37th Bomb Squadron, 17th Bomb Group Pilot B-26

Combat Experience————73 Missions over Europe 1/19/44 to 11/4/44

Awards: Air Medal with Eighteen Oak Leaf Clusters
Expert in Aerial Gunnery

I was born July 15, 1921 near Eva Louisiana on Black River on property previously owned by Louis Campbell. I am the son of James Hartwell Love and Sadie White Love. My great grandfather was Louis Campbell who was one thirty-three children of Beasley Campbell.

I graduated from Monterey High School in June 1938 and entered LSU in September 1938. While a student at LSU, from 1938 to 1942, I was in the ROTC and was commissioned a 2nd Lieutenant in Infantry. I also participated in the CPT (Civilian Pilot Training) program and learned to fly. I was ordered to active duty at Fort Knox, Kentucky in June 1942. Later I transferred to the Army Air Corps and did my pilot training in Texas. I had primary training in Corsicana, Texas and then went to Sherman, Texas for basic training. I graduated, after advanced training at Aloe Field, Victoria, Texas.

I graduated from single engine school in August 1943 and was sent to Barksdale Field, Shreveport, Louisiana where I was assigned to training in the Martin Marauder B-26. This airplane was called “The Widow Maker” and “The Flying Prostitute”, among other things; obviously, a dangerous airplane.

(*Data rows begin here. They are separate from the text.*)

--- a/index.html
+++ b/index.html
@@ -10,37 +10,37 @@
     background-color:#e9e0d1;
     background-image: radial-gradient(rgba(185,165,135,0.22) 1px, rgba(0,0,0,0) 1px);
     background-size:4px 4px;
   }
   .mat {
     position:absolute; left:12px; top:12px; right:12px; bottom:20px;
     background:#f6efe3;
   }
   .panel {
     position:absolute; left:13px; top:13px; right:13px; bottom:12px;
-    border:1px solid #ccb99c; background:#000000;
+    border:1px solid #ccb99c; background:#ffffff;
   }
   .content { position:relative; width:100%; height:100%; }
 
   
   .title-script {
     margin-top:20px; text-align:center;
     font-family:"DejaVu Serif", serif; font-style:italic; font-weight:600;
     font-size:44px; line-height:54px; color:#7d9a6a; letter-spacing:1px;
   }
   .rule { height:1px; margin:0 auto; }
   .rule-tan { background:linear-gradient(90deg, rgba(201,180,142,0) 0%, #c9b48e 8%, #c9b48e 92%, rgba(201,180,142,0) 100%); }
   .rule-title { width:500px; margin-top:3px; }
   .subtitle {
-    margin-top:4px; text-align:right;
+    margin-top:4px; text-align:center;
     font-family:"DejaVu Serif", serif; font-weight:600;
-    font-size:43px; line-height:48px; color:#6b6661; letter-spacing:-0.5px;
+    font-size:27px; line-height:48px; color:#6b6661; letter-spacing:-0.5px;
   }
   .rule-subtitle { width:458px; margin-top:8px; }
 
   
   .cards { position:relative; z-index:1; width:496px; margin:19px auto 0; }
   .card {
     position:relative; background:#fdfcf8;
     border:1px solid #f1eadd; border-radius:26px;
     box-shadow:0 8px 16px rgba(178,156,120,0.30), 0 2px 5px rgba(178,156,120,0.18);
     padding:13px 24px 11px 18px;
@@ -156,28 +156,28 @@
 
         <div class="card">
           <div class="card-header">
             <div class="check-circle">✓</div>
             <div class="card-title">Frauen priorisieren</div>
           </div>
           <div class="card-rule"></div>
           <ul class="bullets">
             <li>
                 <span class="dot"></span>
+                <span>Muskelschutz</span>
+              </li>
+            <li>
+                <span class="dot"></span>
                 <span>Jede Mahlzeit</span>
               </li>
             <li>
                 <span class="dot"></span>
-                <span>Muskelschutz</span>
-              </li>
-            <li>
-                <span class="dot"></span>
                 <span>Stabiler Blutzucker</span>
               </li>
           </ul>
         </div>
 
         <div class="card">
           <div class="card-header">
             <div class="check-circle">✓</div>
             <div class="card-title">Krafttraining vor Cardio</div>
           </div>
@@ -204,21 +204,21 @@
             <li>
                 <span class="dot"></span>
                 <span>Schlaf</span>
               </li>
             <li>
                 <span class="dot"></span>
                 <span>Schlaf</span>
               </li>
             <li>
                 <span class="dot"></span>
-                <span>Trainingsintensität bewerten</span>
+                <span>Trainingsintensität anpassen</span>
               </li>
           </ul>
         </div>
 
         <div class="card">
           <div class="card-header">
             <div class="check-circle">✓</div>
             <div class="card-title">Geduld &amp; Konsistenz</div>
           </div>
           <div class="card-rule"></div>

Our crew was sent to Europe in December 1943. We flew from West Palm Beach, Florida to Borinquen Field, Porto Rico, to Atkinson Field, British Guiana, to Belem, Brazil, South America. From there we crossed the Atlantic to Africa with a stop-over at Ascension Island, a rock in the ocean with a 3000 foot runway. Finally we reached Sardinia, a large island in the Mediterranean Sea. There we were assigned to the 37th Bomb Squadron of the 17th Bomb Group.

This was the group, that had previously flown the Tokyo Raid with Colonel Jimmy Doolittle, later to become General Doolittle and command the Eighth Air Force.

We flew tactical missions over Italy and France. Tactical missions were those in direct or advanced support of our ground forces. I flew 73 combat missions. I went on my first combat mission January 19, 1944. We bombed an airdrome in Italy. Other types of targets were viaducts, railroad bridges, support of the Anzio beachhead, railroad marshalling yards, highway bridges, port facilities, gun emplacements and fuel storage. D Day for the invasion of Southern France was August 15, 1944. A bridge was our target that day. Our trip home was in December, docking in New York harbor December 14, 1944.

We had a narrow escape in January right after we got to Sardinia. On take-off the right tire blew out just as we got to 150 miles per hour. The wheel twisted off and came back into the bomb bay. It knocked one of the bombs off so that it was bouncing around. After we skidded to a halt, we discovered that the bombardier had pulled the safety pins while we were on the ground. It was a live bomb. We survived only by the grace of God.

In January 1945 I was sent to Laughlin Field, Del Rio, Texas, where I flew until the war ended. After the war ended, I was sent to Chennault Field, Lake Charles, Louisiana. I had intended to stay in the Army, but in September, I went to Baton Rouge to see an LSU- Alabama football game. That weekend, I met Ann Jackson from Tennessee. I went back to Chennault Field and told the Army that I wanted out of the Army, so that I could go to Law school.

I married Ann Jackson August 31, 1947. And graduated from LSU Law School in May 1948. We moved to Ferriday in September 1948. We have four children; Phyllis, married to Richard Mayo, Louis, a single man; Julie, married to Bernard Cole; and James (Jimbo) a single man. We have four grand children, Jake and Erik Mayo, and Emily and Katie Cole. I have been as active as I could, for the benefit of the community, and have been very active in the Ferriday Rotary Club and the LSU Alumni Foundation.